Durante a candidatura de Andrés Arauz, a divisão se agravou. Segundo ela, parte da esquerda, que incorpora o movimento progressista indígena, setores do movimento feminista e do movimento ecologista, se considera a “verdadeira” esquerda e, por isso, decidiu votar pelo nulo ideológico — nem Lasso, nem Arauz.
“Já os sindicatos são muito fracos e ainda se dividem entre a esquerda e essa que se intitula a esquerda verdadeira, mas que com seus atos acaba ajudando a direita. Como aconteceu com o anti-petismo no Brasil, o Equador se polarizou entre o correísmo e o anti-correísmo”, afirmou.
Atualmente, a coalizão formada por Arauz é a principal força de oposição no Legislativo equatoriano e tem tentado barrar as medidas de Lasso, principalmente durante o estado de exceção, em que, se a Assembleia Nacional não discutir os projetos de lei em 30 dias, eles são aprovados automaticamente. “E é isso que Lasso quer, porque ele não estava conseguindo aprovar seus pacotes nem entre os seus aliados”, apontou Troya.
No entanto, o movimento liderado por Arauz não tem capacidade de mobilização, de forma que o ex-candidato não se converteu em líder popular. Os movimentos indígenas, por outro lado, que têm forte capacidade de mobilização, estão divididos segundo seus interesses políticos.

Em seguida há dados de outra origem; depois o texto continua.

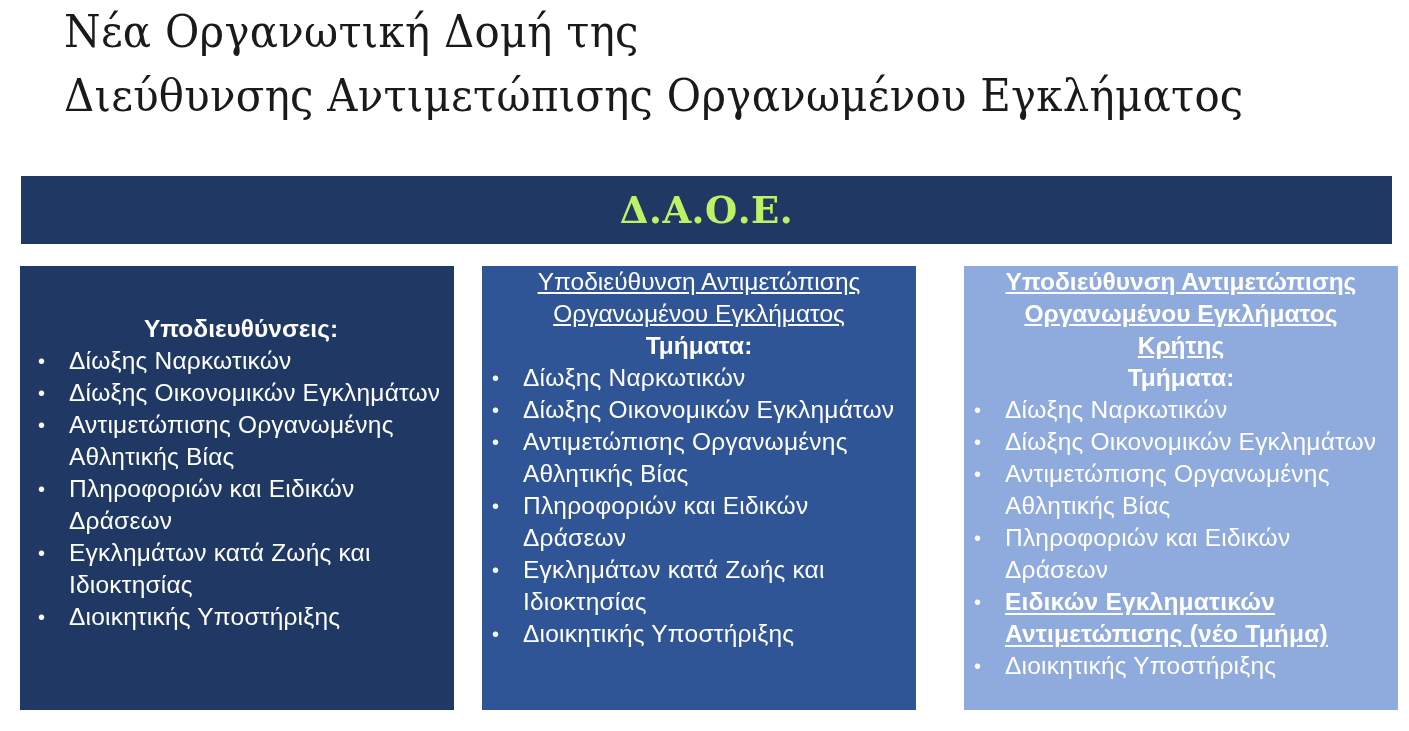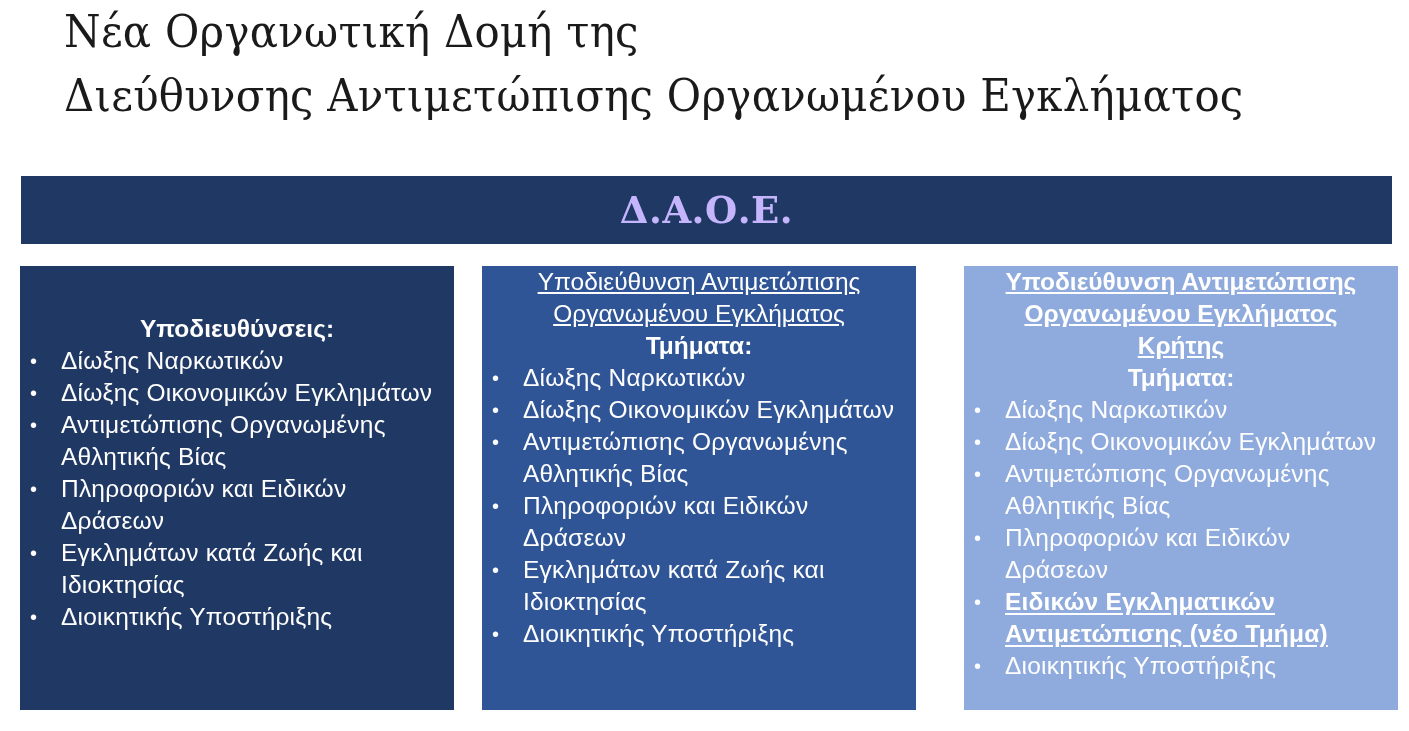--- a/index.html
+++ b/index.html
@@ -1,22 +1,22 @@
 <!DOCTYPE html>
 <html><head>
 <meta charset="utf-8">
 <style>
   html, body { margin:0; padding:0; }
   body { width:1409px; height:731px; background:#ffffff; position:relative; overflow:hidden; font-family:"Liberation Sans", sans-serif; }
   .title { position:absolute; left:64px; top:0; margin:0; font-family:"DejaVu Serif", serif; font-weight:normal; color:#1a1a1a; font-size:45px; line-height:64px; letter-spacing:0.3px; transform:scaleX(0.93); transform-origin:left top; }
   .title span { display:block; white-space:nowrap; }
   .banner { position:absolute; left:21px; top:176px; width:1371px; height:68px; background:#203864; display:flex; align-items:center; justify-content:center; }
-  .banner-text { color:#c4b5fd; font-family:"DejaVu Serif", serif; font-weight:bold; font-size:37px; letter-spacing:0.5px; }
+  .banner-text { color:#bef264; font-family:"DejaVu Serif", serif; font-weight:bold; font-size:37px; letter-spacing:0.5px; }
   .box { position:absolute; top:266px; width:434px; height:444px; overflow:hidden; color:#fff; box-sizing:border-box; }
-  .box1 { left:20px; background:#203864; padding-top:47px; }
+  .box1 { left:20px; background:#203864; padding-top:47px;padding-left:8px; }
   .box2 { left:482px; background:#2F5597; padding-top:0; }
   .box3 { left:964px; background:#8FAADC; padding-top:0; }
   .head { text-align:center; font-size:24.5px; line-height:32px; white-space:nowrap;text-decoration:underline; }
   .sub { text-align:center; font-size:24.5px; line-height:32px; font-weight:bold; }
   ul { list-style:none; margin:0; padding:0; }
   li { position:relative; padding-left:41px; font-size:24.5px; line-height:32px; letter-spacing:0.2px; }
   li .bullet { position:absolute; left:10px; top:0; font-size:20px; }
   li .txt { display:block; }
   li.highlight .txt { font-weight:bold; text-decoration:underline; text-underline-offset:3px; }
   .box3 .head { font-weight:bold; }

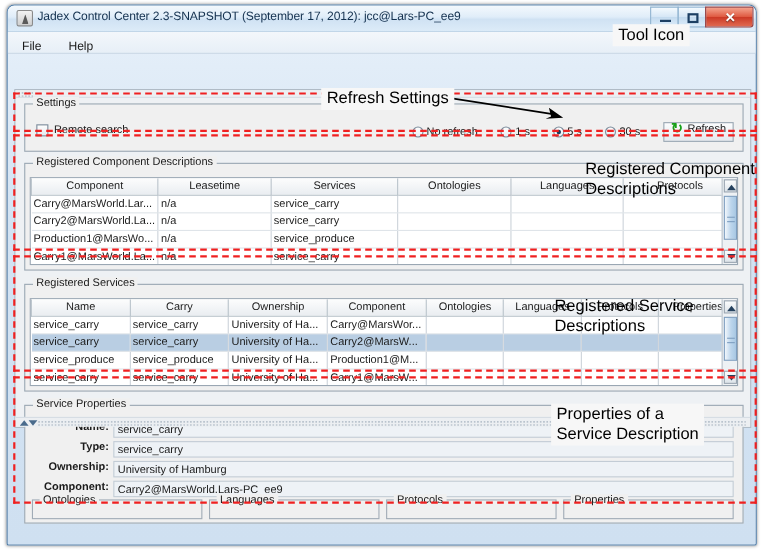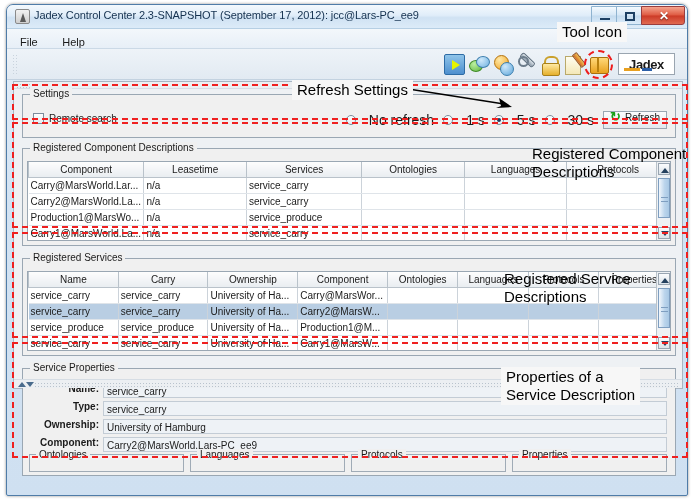--- a/index.html
+++ b/index.html
@@ -145,21 +145,21 @@
 
   
   .redbox { position:absolute; border:2px dashed #ef2020; pointer-events:none; z-index:40; }
 
   
   #settings { left:8px; top:12px; width:654px; height:44px; }
   .chk-row { position:absolute; left:10px; top:18px; display:flex; align-items:center; }
   .cbox { width:11px; height:11px; border:1px solid #7c8c9c; background:linear-gradient(#fdfdfd,#e6ebf0); margin-right:5px; }
   .chk-label { font-size:10px; color:#1a1a1a; }
   .refresh-row { position:absolute; right:8px; top:16px; display:flex; align-items:center; gap:0; }
-  .radio-opt { display:flex; align-items:center; margin-right:9px; font-size:14px; color:#1a1a1a;gap:10px; }
+  .radio-opt { display:flex; align-items:center; margin-right:21px; font-size:10px; color:#1a1a1a; }
   .radio {
     width:10px; height:10px; border-radius:50%; border:1px solid #7c8c9c;
     background:linear-gradient(#fdfdfd,#e8edf2); margin-right:3px; position:relative;
   }
   .radio.sel::after { content:""; position:absolute; left:2px; top:2px; width:4px; height:4px; border-radius:50%; background:#1e3c5c; }
   .refresh-btn {
     display:flex; align-items:flex-start; gap:3px; height:18px; padding:0 6px;
     border:1px solid #9aa7b3; background:linear-gradient(#fbfcfd,#e4e9ee);
     font-size:10px; color:#1a1a1a;
   }
@@ -267,39 +267,20 @@
           <span class="g-close">✕</span>
         </div>
       </div>
     </div>
 
     <div class="menubar">
       <span class="menu-item">File</span>
       <span class="menu-item">Help</span>
     </div>
 
-    <div class="toolbar">
-      <div class="grip"></div>
-      <div class="tb-icons">
-        <div class="tb-ico ico-run"></div>
-        <div class="tb-ico ico-chat"></div>
-        <div class="tb-ico ico-clock"></div>
-        <div class="tb-ico ico-wrench"></div>
-        <div class="tb-ico ico-lock"></div>
-        <div class="tb-ico ico-edit"></div>
-        <div class="tb-ico ico-book">
-          <span class="ring"></span>
-        </div>
-        <div class="jadex-logo">
-          <i class="bar1"></i>
-            <i class="bar2"></i>
-          <span>Jadex</span>
-        </div>
-      </div>
-    </div>
 
     <div class="content">
       <div class="splitter-top"></div>
 
       <div class="gbox" id="settings">
         <div class="gtitle">Settings</div>
         <div class="chk-row">
           <span class="cbox"></span>
           <span class="chk-label">Remote search</span>
         </div>

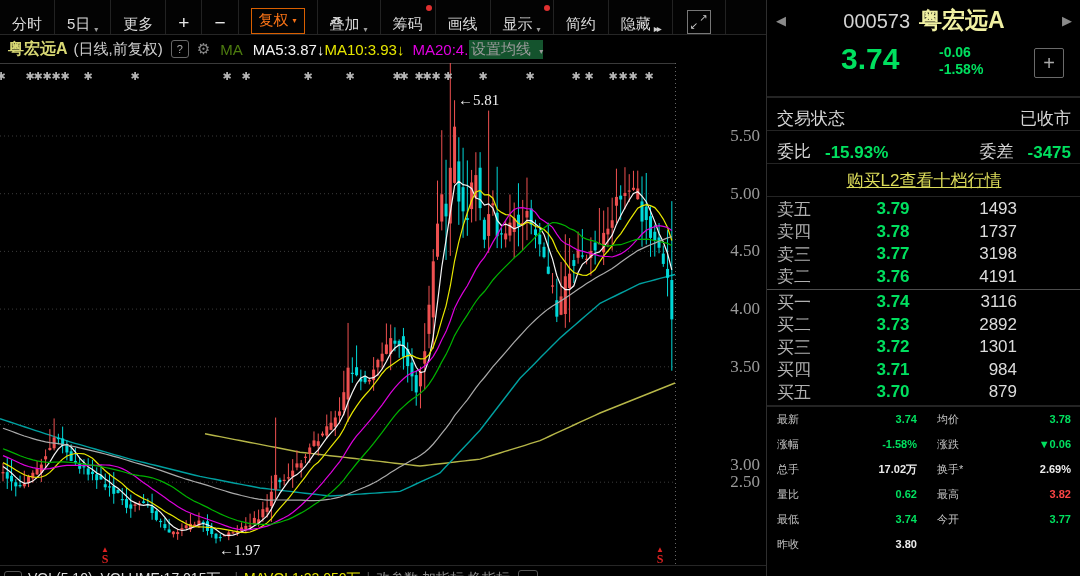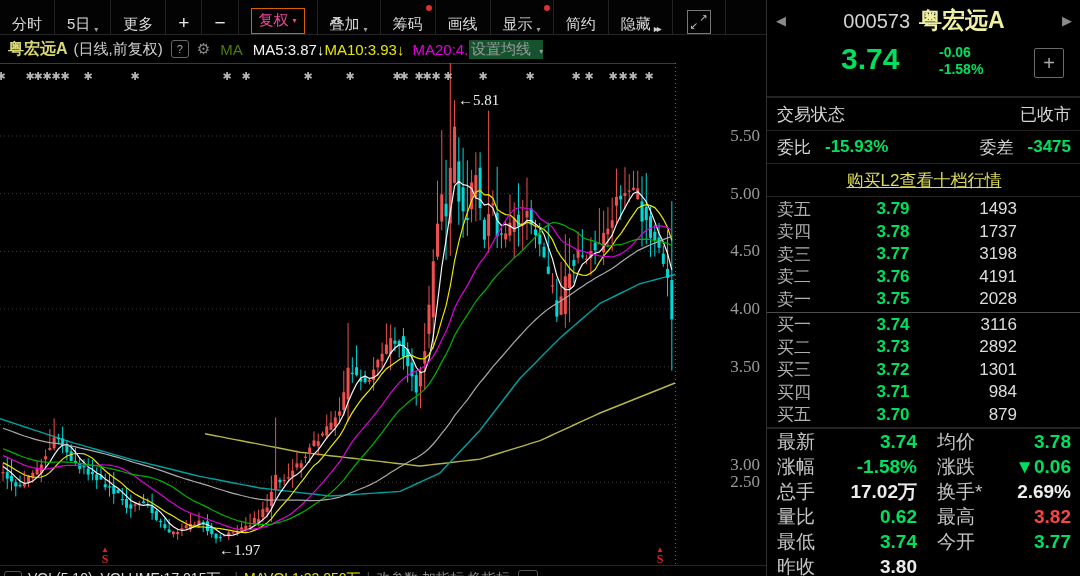--- a/index.html
+++ b/index.html
@@ -6,21 +6,21 @@
   #app{position:relative;width:1080px;height:576px;background:#000;overflow:hidden;
        font-family:"Liberation Sans",sans-serif;color:#ddd;-webkit-font-smoothing:antialiased;}
   
   .toolbar{position:absolute;left:0;top:0;width:766px;height:34px;display:flex;align-items:stretch;
            border-bottom:1px solid #262626;background:#030303;}
   .tb-item{position:relative;display:flex;align-items:flex-end;justify-content:center;
            padding:0 12px;color:#dcdcdc;font-size:15px;border-right:1px solid #222;white-space:nowrap;}
   .tb-item.big{font-size:19px;color:#e6e6e6;padding:0 12px;}
   .caret{font-size:8px;color:#9a9a9a;margin-left:4px;}
   .acc-wrap{border:1px solid #d95f00;display:inline-flex;align-items:center;padding:2px 7px 3px;}
-  .acc-wrap .lbl,.acc-wrap .caret{color:#ec4899;}
+  .acc-wrap .lbl,.acc-wrap .caret{color:#f97316;}
   .dot{position:absolute;top:5px;right:3px;width:6px;height:6px;border-radius:50%;background:#e03030;}
   .trail{font-size:10px;color:#cfcfcf;margin-left:3px;letter-spacing:-2px;}
   .exp-box{position:relative;width:22px;height:22px;border:1px solid #777;margin:0 2px;}
   .exp-box span{position:absolute;font-size:10px;color:#cfcfcf;line-height:10px;}
   .exp-ne{top:2px;right:2px;} .exp-sw{bottom:2px;left:2px;}
   
   .chart-header{position:absolute;left:0;top:35px;width:766px;height:28px;display:flex;
                 align-items:center;padding-left:8px;font-size:15px;}
   .qh-name{color:#d8d874;font-weight:bold;font-size:16px;margin-right:6px;}
   .qh-mode{color:#cfcfcf;margin-right:8px;}
@@ -51,35 +51,35 @@
   .nav-arrow{color:#8a8a8a;font-size:13px;}
   .p-code{color:#d4d4d4;font-size:20px;margin-right:9px;}
   .p-name{color:#f0f0a2;font-size:23px;font-weight:bold;}
   .p-row2{position:relative;height:52px;}
   .p-price{position:absolute;left:74px;top:2px;font-size:30px;font-weight:bold;color:#00e05f;}
   .p-chg{position:absolute;left:172px;top:4px;font-size:14px;font-weight:bold;color:#00e05f;
          line-height:17px;text-align:left;}
   .p-plus{position:absolute;right:17px;top:8px;width:28px;height:28px;border:1px solid #6a6a6a;
           border-radius:2px;color:#aaa;font-size:20px;display:flex;align-items:center;justify-content:center;}
   .div2{height:2px;background:#242424;} .div1{height:1px;background:#242424;}
-  .p-line{display:flex;align-items:center;height:32px;padding:0 10px;font-size:17px;}
+  .p-line{display:flex;align-items:flex-end;height:32px;padding:0 10px;font-size:17px;}
   .p-line .lab{color:#d6d6d6;}
   .sp{flex:1;}
   .g{color:#00e05f;font-weight:bold;} .r{color:#fa4545;font-weight:bold;}
   .cy{color:#00d7e9;font-weight:bold;} .wh{color:#ececec;font-weight:bold;}
   .l2-row{display:flex;align-items:center;justify-content:center;height:32px;font-size:17px;}
   .l2-row span{color:#dcdc5a;text-decoration:underline;}
   .book{padding:1px 0;}
   .b-row{display:flex;align-items:center;height:22.5px;padding:0 10px;font-size:17px;}
   .b-label{width:62px;color:#b0b0b0;}
   .b-price{width:108px;text-align:center;color:#00e05f;font-weight:bold;}
   .b-vol{width:70px;text-align:right;color:#dcdcdc;font-weight:normal;}
   .mid-sep{height:1px;background:#4d4d4d;margin:1px 0;}
   .stats{display:grid;grid-template-columns:160px 1fr;}
-  .s-row{display:flex;align-items:center;height:25px;padding:0 10px;font-size:19px;}
+  .s-row{display:flex;align-items:center;height:25px;padding:0 10px;font-size:11px;}
   .s-lab{color:#c4c4c4;}
   .s-val{flex:1;text-align:right;}
 </style>
 </head>
 <body>
 
 <div id="app">
 
   <div class="toolbar">
       <div class="tb-item">
@@ -580,25 +580,20 @@
         <div class="b-row">
           <span class="b-label">卖三</span>
           <span class="b-price">3.77</span>
           <span class="b-vol">3198</span>
         </div>
         <div class="b-row">
           <span class="b-label">卖二</span>
           <span class="b-price">3.76</span>
           <span class="b-vol">4191</span>
         </div>
-        <div class="b-row">
-          <span class="b-label">卖一</span>
-          <span class="b-price">3.75</span>
-          <span class="b-vol">2028</span>
-        </div>
         <div class="mid-sep"></div>
         <div class="b-row">
           <span class="b-label">买一</span>
           <span class="b-price">3.74</span>
           <span class="b-vol">3116</span>
         </div>
         <div class="b-row">
           <span class="b-label">买二</span>
           <span class="b-price">3.73</span>
           <span class="b-vol">2892</span>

Assim, a antropóloga disse não enxergar um líder da esquerda. Segundo ela, poderia ser Rafael Correa ainda, mas ele segue sendo uma figura controversa mesmo entre as forças progressistas: “Tem gente que fala que ele não é realmente de esquerda, é difícil ele unificar a esquerda assim, mas ele ainda é a principal liderança popular. Só não sei se a reconstrução do campo progressista passa por ele. Não ficou claro para mim ainda se a nova geração vai querer recuperar seu legado”.